Hilarious! I agree with Dotrice reading those parts. -cringe-
I liked the way The Wheel of Time book are handled - with Kate Reading doing the female POV, Michael Kramer reading the male POV.


----------



## JETarpon (Jan 1, 2003)

Dotrice and Lee are two of my favorite audiobook readers. I'm listening to The Dreaming Void right now, with Lee reading.


----------



## stellie93 (Feb 25, 2006)

I had no idea what this show was, but when I saw the thread go to 4 pages, I checked it out. Also had no idea there were books. It was a little confusing, although I thought it was made clear that the cute guy was the Queen's brother. I don't have many names, but it's starting to make sense. Overall, it was pretty good.

In the beginning when they saw the white walkers (?) I was getting a zombie vibe, but then after that it was all just royal intrigue. Are we getting back to some supernatural stuff?



murgatroyd said:


> It's awkward. Sucks that the spoiler tags don't work reliably on mobile devices.


How big of a problem is this? Couldn't people just stay away from this particular thread on their mobile? I like some inside knowledge from people who have read the books.


----------



## dandrewk (Mar 1, 2004)

stellie93 said:


> In the beginning when they saw the white walkers (?) I was getting a zombie vibe, but then after that it was all just royal intrigue. Are we getting back to some supernatural stuff?





Spoiler



Hint: The subtitle of series and the slogan of House Stark: "Winter is coming."


----------



## JETarpon (Jan 1, 2003)

dandrewk said:


> Spoiler
> 
> 
> 
> Hint: The subtitle of series and the slogan of House Stark: "Winter is coming."


Having read the series a couple times, I have to say that your hint doesn't in any way actually answer the question.



Spoiler



Winter comes every couple decades. The white walkers, not quite so often.


----------



## dandrewk (Mar 1, 2004)

JETarpon said:


> Having read the series a couple times, I have to say that your hint doesn't in any way actually answer the question.
> 
> 
> 
> ...





Spoiler



No, winter does not come every couple of decades. The seasons are highly irregular, the only pattern being that a long summer portends a long winter. The story takes place near the end of an exceptionally long summer.

Thus, "winter is coming" is ominous. The white walkers cannot exist in a warm climate, so a long, hard winter favors them. Even more ominous is their sudden reappearance after centuries.

"Song of Ice and Fire" - Ice (white walkers) and the only thing that can "kill" them - fire (dragons). I think we see the importance of Dany exists beyond whatever ancestral rights to the throne may be.


----------



## ronsch (Sep 7, 2001)

eddyj said:


> Let me start by saying that the wife and I are huge SF/Fantasy readers (as in I have over 2K books in this genre on my bookshelves). But neither of us had read this series.
> 
> We watched this, thinking we would get HBO if it was good. At the end, we both had the same reaction. It was OK, but not something either of us cared about enough to continue watching (much less pay for HBO just for this).
> 
> I might try the books, but we have been hesitant in the past to start a series when it was not clear the author was ever going to finish it. Although with this resurgence, there is hope now.
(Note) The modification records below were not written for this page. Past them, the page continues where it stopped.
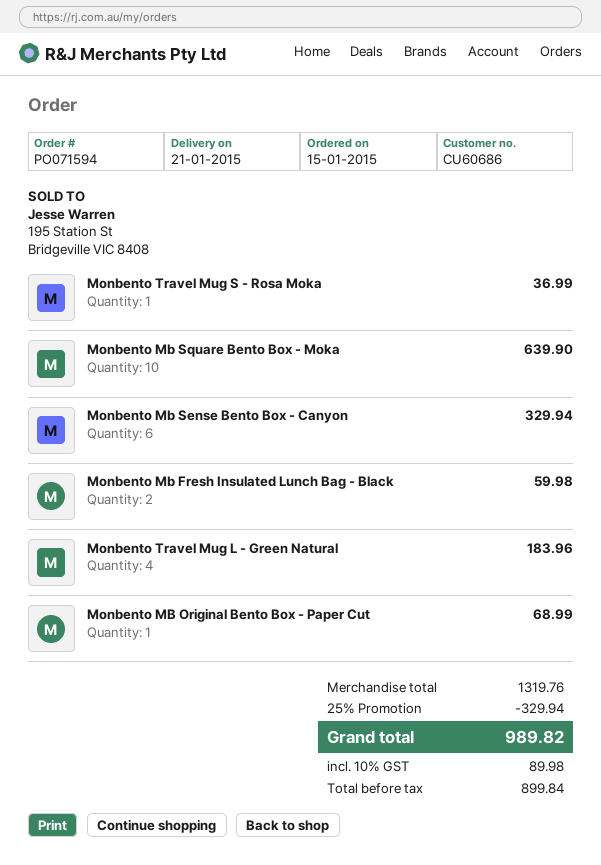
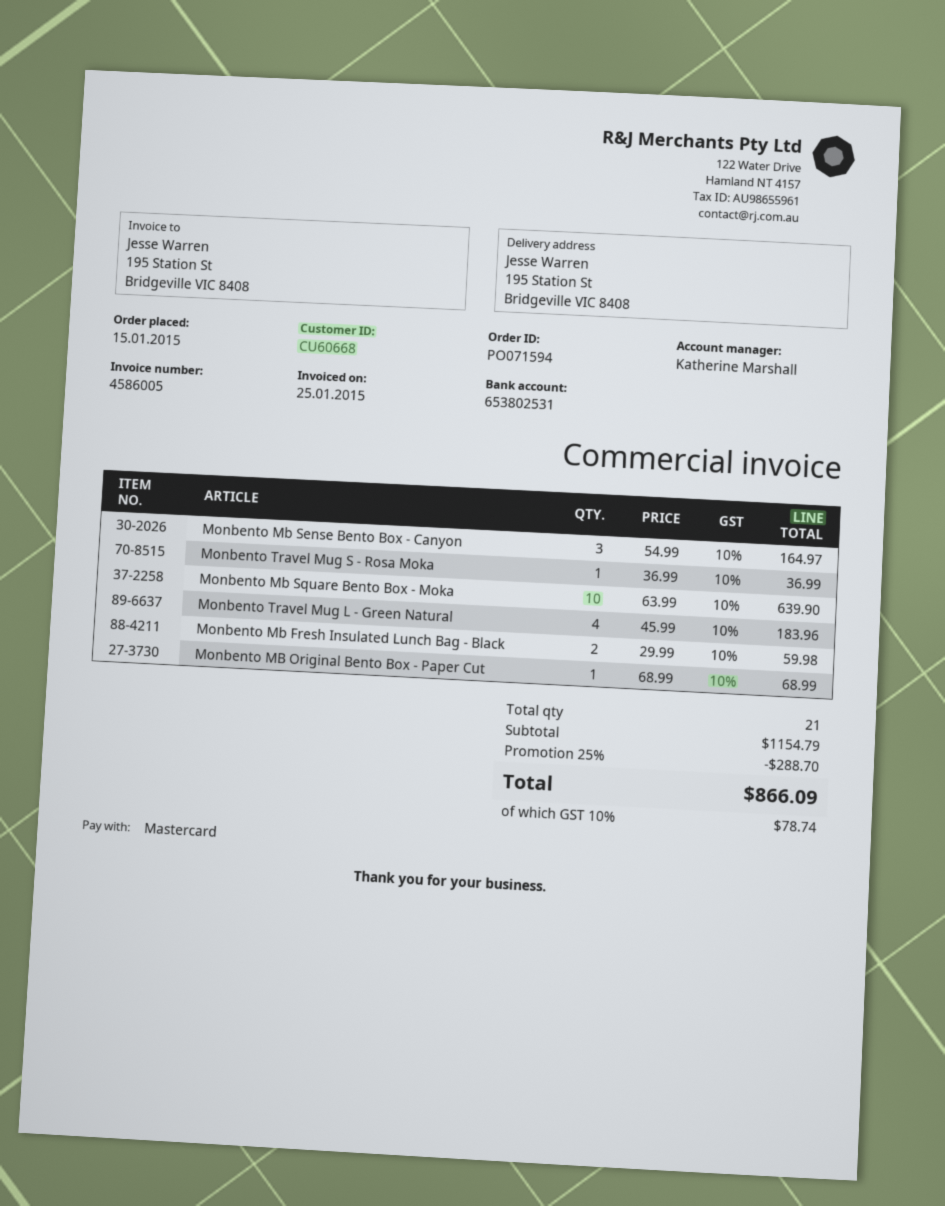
customer number: CU60686 -> CU60668
Monbento Mb Sense Bento Box - Canyon: 6 for 329.94 -> 3 for 164.97
subtotal: 1319.76 -> 1154.79
discount: 25% = 329.94 -> 25% = 288.70
tax: 10% = 89.98 -> 10% = 78.74
total: 989.82 -> 866.09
Your first paragraph describes me exactly. While my subscription to HBO is not at risk one way or the other the "let's see how many people we can eviscerate" sub-genre isn't exactly my cup of tea. I almost stopped watching before the end but there was nothing that pulled me away from watching. I'll at least give the second episode a chance.


----------



## Tracy (Mar 12, 2000)

I just watched the first episode with my husband and we both really enjoyed it. We had never read the books. I kept pausing it and saying things like, "So, okay, they are brother and sister and she is married to the King." It helped to stop and just go over stuff. Some things were confusing because we were trying to figure them out without enough information. For example, when the red-haired wife went to Ned with the note about the King's Hand dying, he asked how her sister was and we got the impression that her sister was the queen. It took a while to figure out that her sister was the widow of the dead guy...well, until they said it explicity. Also, when the King arrived we thought that he might be Ned's brother. That was clarified by the conversation in the tomb when discussing the sister and joining their families by marrying the children.
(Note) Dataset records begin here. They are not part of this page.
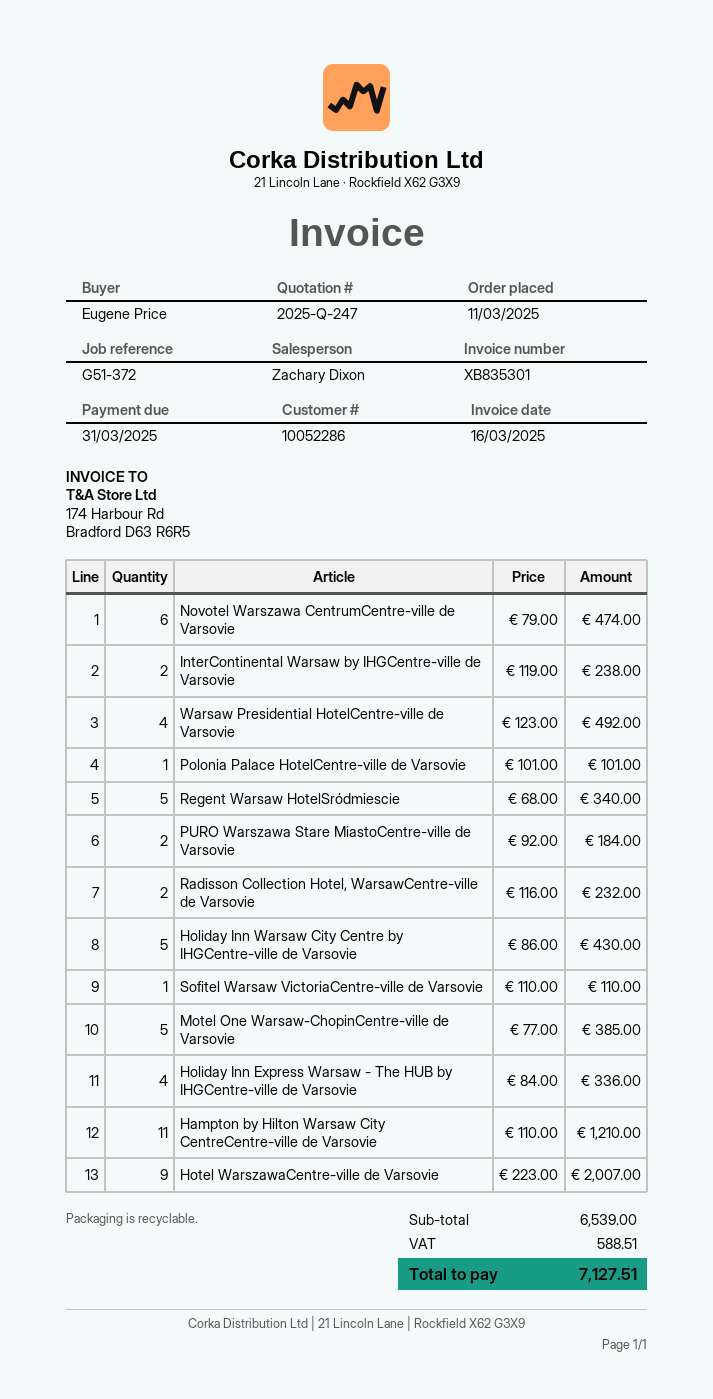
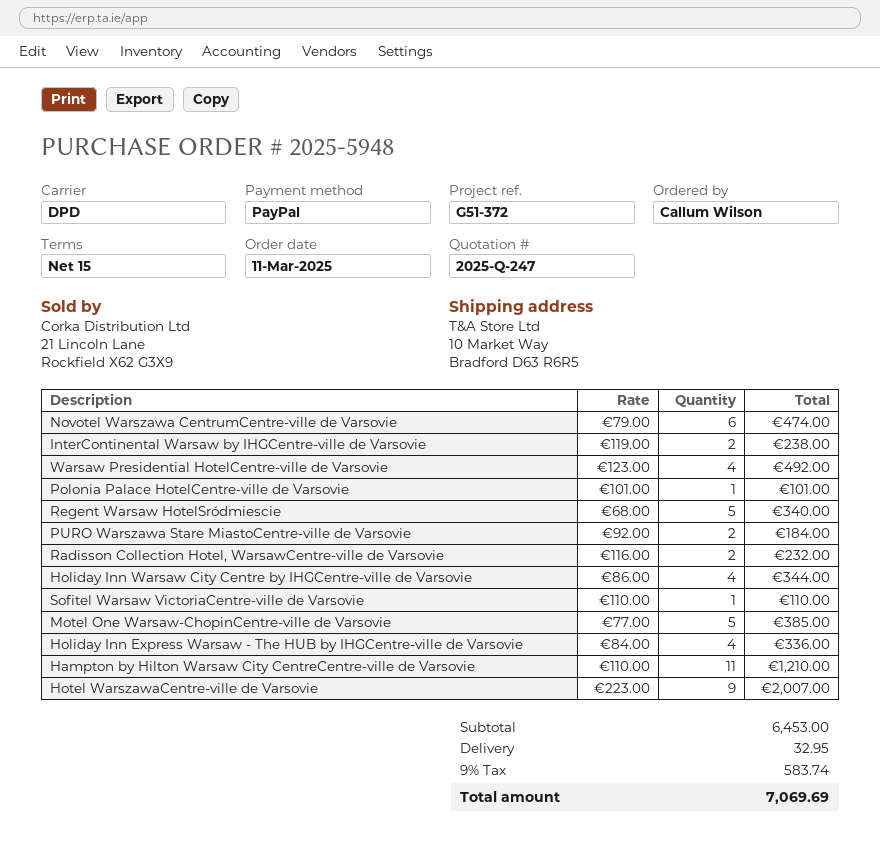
ordered by: Eugene Price -> Callum Wilson
Holiday Inn Warsaw City Centre by IHGCentre-ville de Varsovie: 5 x 86.00 = 430.00 -> 4 x 86.00 = 344.00
subtotal: 6539.00 -> 6453.00
shipping: none -> 32.95
tax: 588.51 -> 583.74
total: 7127.51 -> 7069.69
We were also very confused by the dire wolf cub adoption scene. One guy said that there are 5 cubs--one for each (enter last name here) child. At that point my husband said, so the two girls must be their sisters. But then there was another cub...the runty one. I thought maybe one brother was going to get two cubs and that sort of ruined the argument of 5 cubs, 5 children. It was only in the scene with the dwarf that the one boy being a bastard was made clear.

Who killed Ned's sister...the one that the King loved? They mentioned a family name, and I think it was the blonde people, but it might have been the barbarian clan.

Anyway, I really liked it, but I like loooong stories with lots of complicated characters. I think the show looks great and don't mind at all a lot of steamy sex mixed in.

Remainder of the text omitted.